The present study detected a significant negative correlation between VDR expression and PASI score, this could support the possible role of this receptor in the severity of psoriasis. This agreed with the results of Chandra et al.[30] While Morimoto et al.[31] found a significant negative correlation between serum concentration of 1,25-(OH)₂D and the severity of psoriatic skin lesions. El-Farargy et al.[32] showed a significant negative correlation between serum 25-hydroxyvitamin D and PASI score, duration of disease. However, Nayak et al.[33] did not find a correlation between serum 25(OH) and PASI score

It has been found that, topical calcipotriol treatment increased the expression of VDR on keratinocytes, therefore its effect on the proliferation and differentiation of keratinocytes was more than on dermal inflammation.[2021,34]

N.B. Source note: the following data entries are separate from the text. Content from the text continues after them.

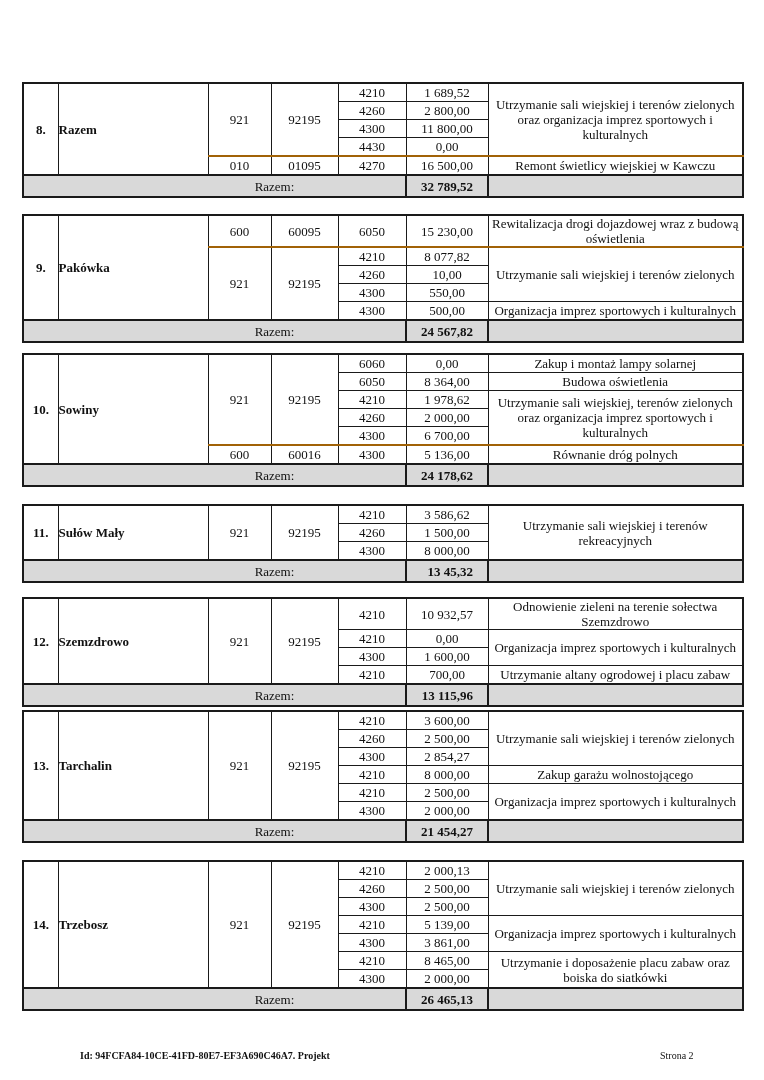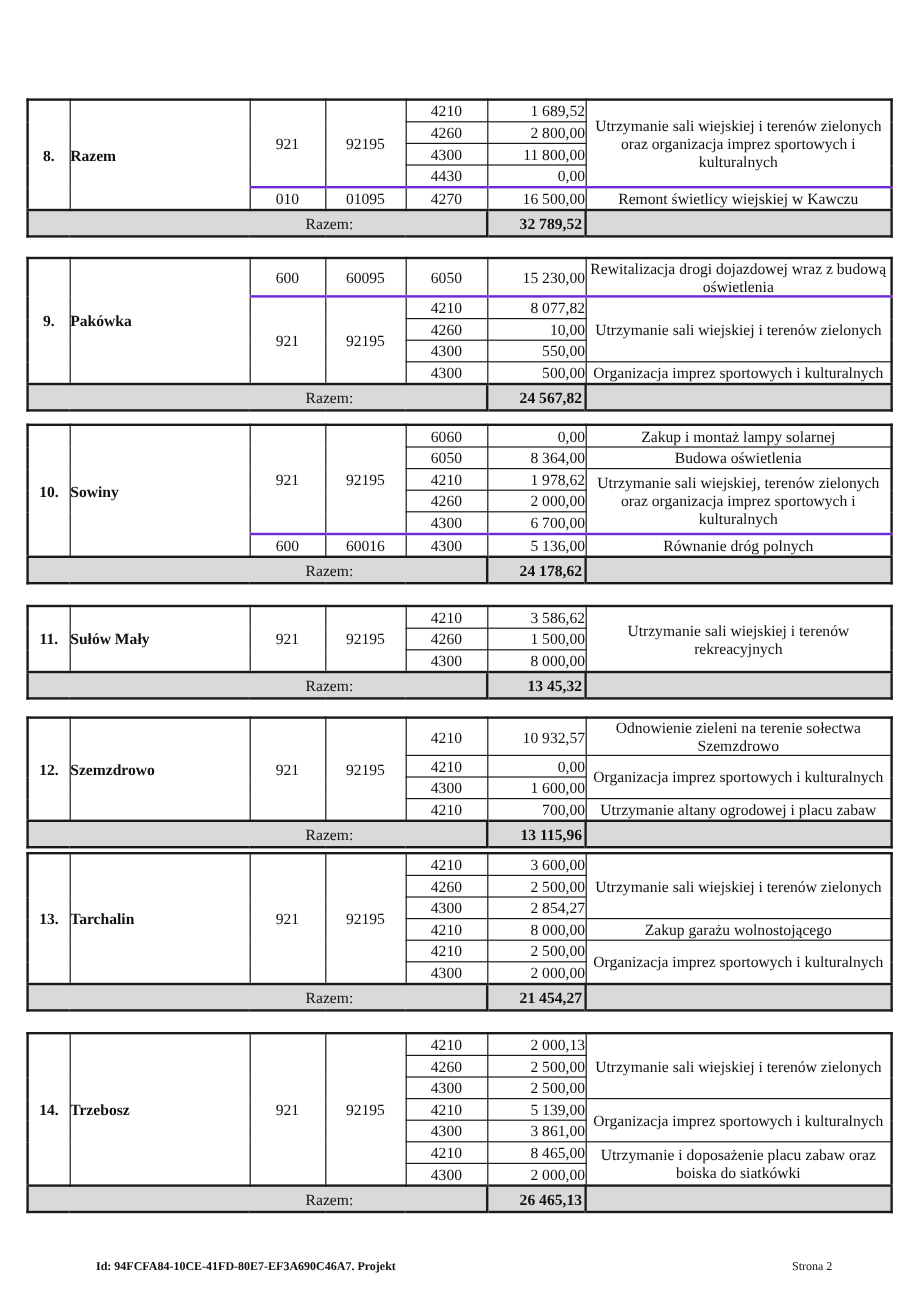--- a/index.html
+++ b/index.html
@@ -3,29 +3,29 @@
 <meta charset="utf-8">
 <style>
   html, body { margin:0; padding:0; background:#ffffff; }
   body { width:764px; height:1080px; position:relative; overflow:hidden;
          font-family:"Liberation Serif", "DejaVu Serif", serif; color:#111; }
   .section { position:absolute; left:22px; width:720px; }
   table.grid { border-collapse:collapse; width:720px; table-layout:fixed;
                border:2px solid #1a1a1a; }
   table.grid td { border:1px solid #1a1a1a; padding:0; height:17px;
                   font-size:13px; line-height:15px; vertical-align:middle; overflow:hidden; }
-  table.grid tr.grp td { border-top:2px solid #6d28d9; }
+  table.grid tr.grp td { border-top:2px solid #a16207; }
   td.lp { text-align:center; font-weight:bold; font-size:13px; }
   td.name { text-align:left; font-weight:bold; font-size:13px; padding-left:3px; }
   td.c { text-align:center; font-size:13px; }
-  td.amt { text-align:right; padding-right:2px; font-size:13px; }
+  td.amt { text-align:center; padding-right:2px; font-size:13px; }
   td.desc { text-align:center; font-size:10px; line-height:14px; padding:0 3px; }
   tr.total td { background:#d9d9d9; border-top:2px solid #1a1a1a; height:20px; }
   tr.total td.tl { text-align:center; font-weight:normal; font-size:13px; padding-left:120px; }
-  tr.total td.tamt { text-align:right; font-weight:bold; padding-right:2px; border-left:2px solid #1a1a1a; border-right:2px solid #1a1a1a; }
+  tr.total td.tamt { text-align:right; font-weight:bold; padding-right:14px; border-left:2px solid #1a1a1a; border-right:2px solid #1a1a1a; }
   .footer { position:absolute; top:1050px; font-size:10px; }
   .footer-left { left:80px;font-weight:bold; }
   .footer-right { left:660px; }
 </style>
 </head>
 <body>
 
 <div class="section" style="top:82px;">
 <table class="grid">
   <colgroup>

On the other hand, Zuel-Fakkar et al.[35] and Okita et al.[36] did not reveal any correlation between VDR gene polymorphisms and psoriasis development.

There were statistically significant correlations between degree of VDR expression and both of family history of the disease (P value =0.032*) and duration of the disease (P value =0.036*). Dayangac-Erden et al.[37] Kaya et al.[38] Park et al.[39] concluded that VDR gene was associated with familial psoriasis

It was postulated that VDR gene polymorphism influences serum level of vitamin D and consequently has an impact on the genetic susceptibility to psoriasis[2240] Liu et al.[41] stated that there is a relation between VDR gene polymorphisms and susceptibility to psoriasis and response to topical vitamin D (calcipotriol). On the other hand, Li et al.[42] failed to find a relation between VDR gene polymorphisms and susceptibility to psoriasis

The current study did not detect any significant correlation between VDR expression and gender, age of patients or age of onset of psoriasis. This agrees with Morimoto et al.,[31] Okita et al.[36] Zuel-Fakkar et al.[35] and Weinhold et al.[18] but, Park et al.[39] reported a significant association between VDR genotype and mean age of psoriasis onset.

Based on the current study, it could be concluded that VDR may play a key role in the pathogenesis as well as the severity of psoriasis. Our results showed increased expression of VDR in psoriasis skin lesions after NB-UVB compared to pretreatment levels, which was correlated with clinical improvement of the lesions.

The limitation of the present work was the inability to evaluate VDR in non-lesional skin after treatment because a fourth biopsy couldn’t be taken from the studied patients due to ethical considerations.